▸ **Prompt**
Within the listing below, please copy exactly the lines between the line holding "SACA ROLHA ABRIDOR" and the line holding "total: 67.41 -> 66.45", inclusive.

▸ **Raw data**
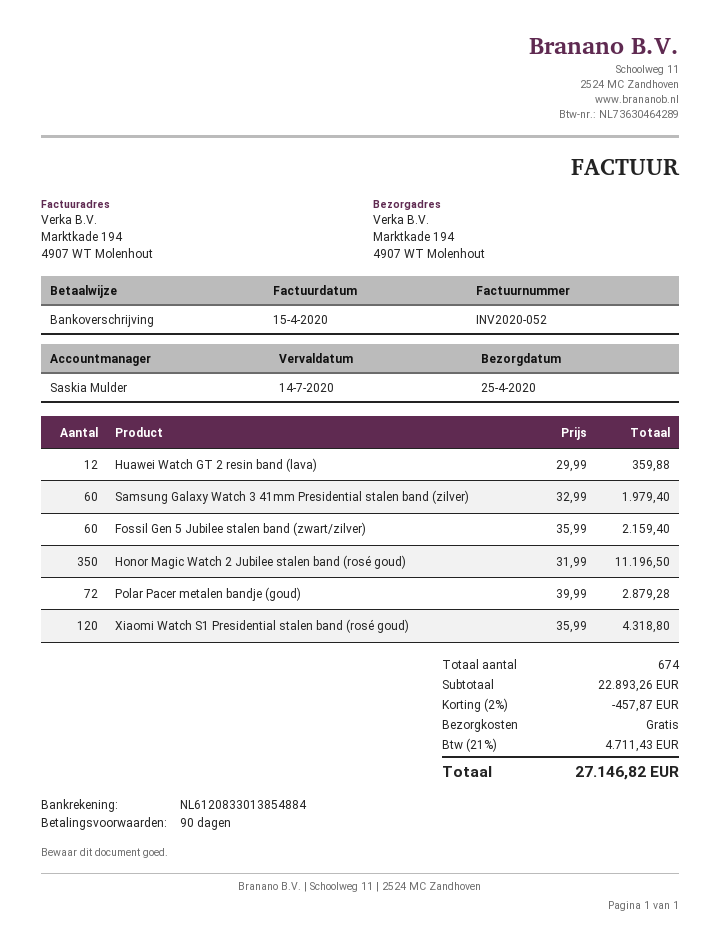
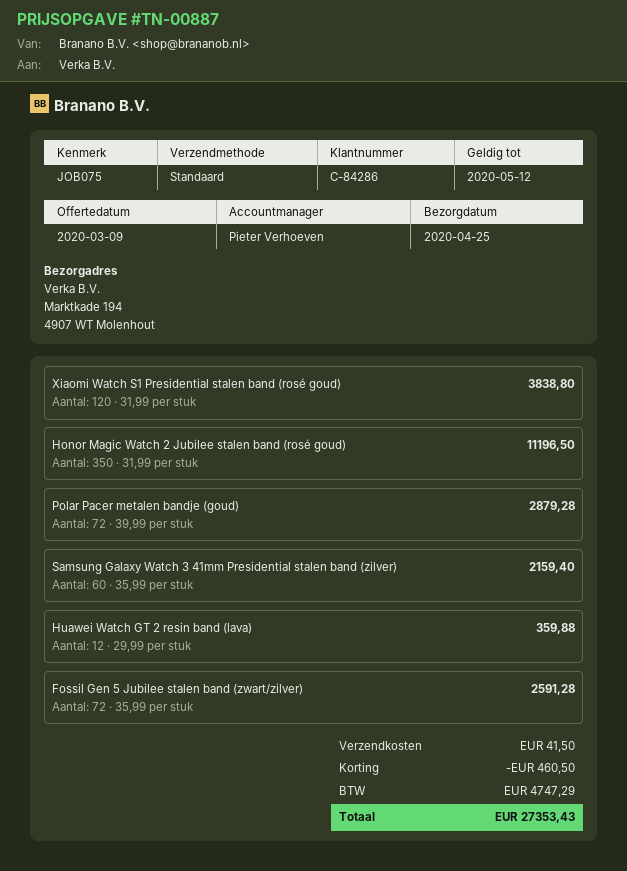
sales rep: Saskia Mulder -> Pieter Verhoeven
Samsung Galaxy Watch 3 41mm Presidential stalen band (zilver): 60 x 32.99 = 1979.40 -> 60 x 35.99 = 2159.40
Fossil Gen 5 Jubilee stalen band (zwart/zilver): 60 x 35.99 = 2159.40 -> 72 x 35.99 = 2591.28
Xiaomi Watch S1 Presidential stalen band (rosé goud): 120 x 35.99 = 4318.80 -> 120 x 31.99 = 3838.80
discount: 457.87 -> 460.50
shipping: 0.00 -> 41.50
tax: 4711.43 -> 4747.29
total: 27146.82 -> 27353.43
* * *
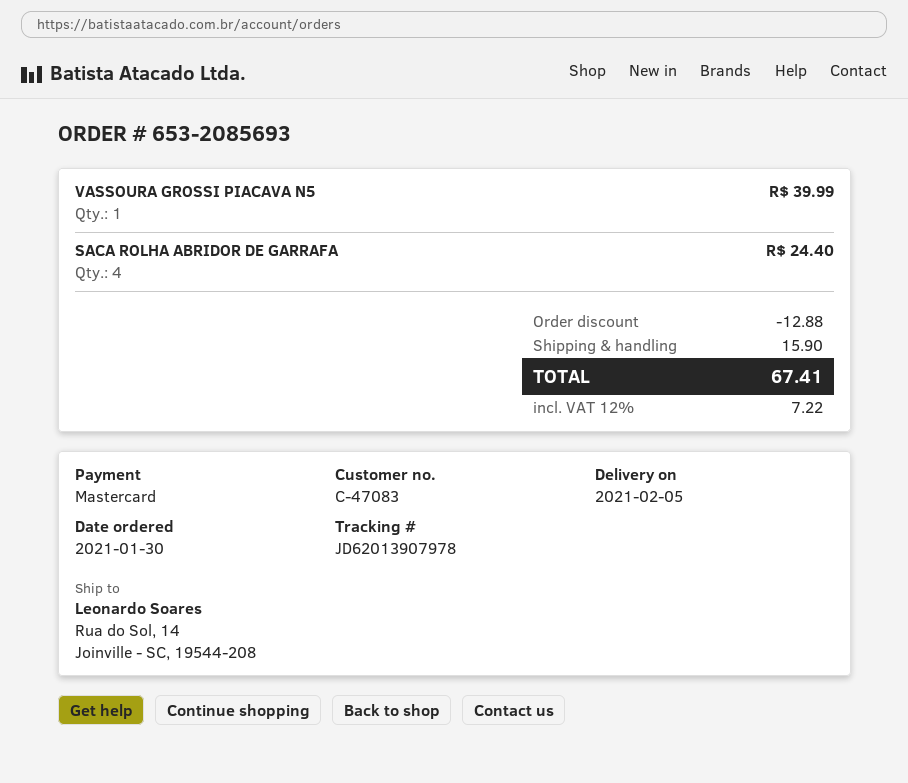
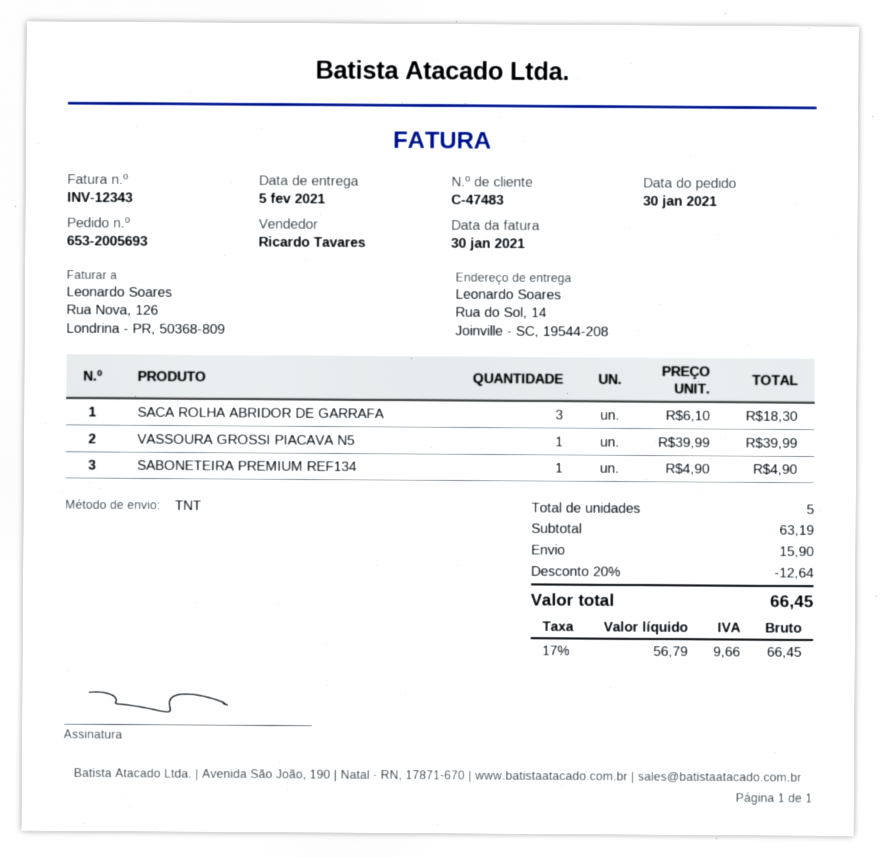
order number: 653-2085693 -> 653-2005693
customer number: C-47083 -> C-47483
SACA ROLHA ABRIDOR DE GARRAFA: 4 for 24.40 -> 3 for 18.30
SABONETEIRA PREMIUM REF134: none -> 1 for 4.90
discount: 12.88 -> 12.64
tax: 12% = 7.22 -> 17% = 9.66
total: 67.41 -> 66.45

▸ **Task output**
SACA ROLHA ABRIDOR DE GARRAFA: 4 for 24.40 -> 3 for 18.30
SABONETEIRA PREMIUM REF134: none -> 1 for 4.90
discount: 12.88 -> 12.64
tax: 12% = 7.22 -> 17% = 9.66
total: 67.41 -> 66.45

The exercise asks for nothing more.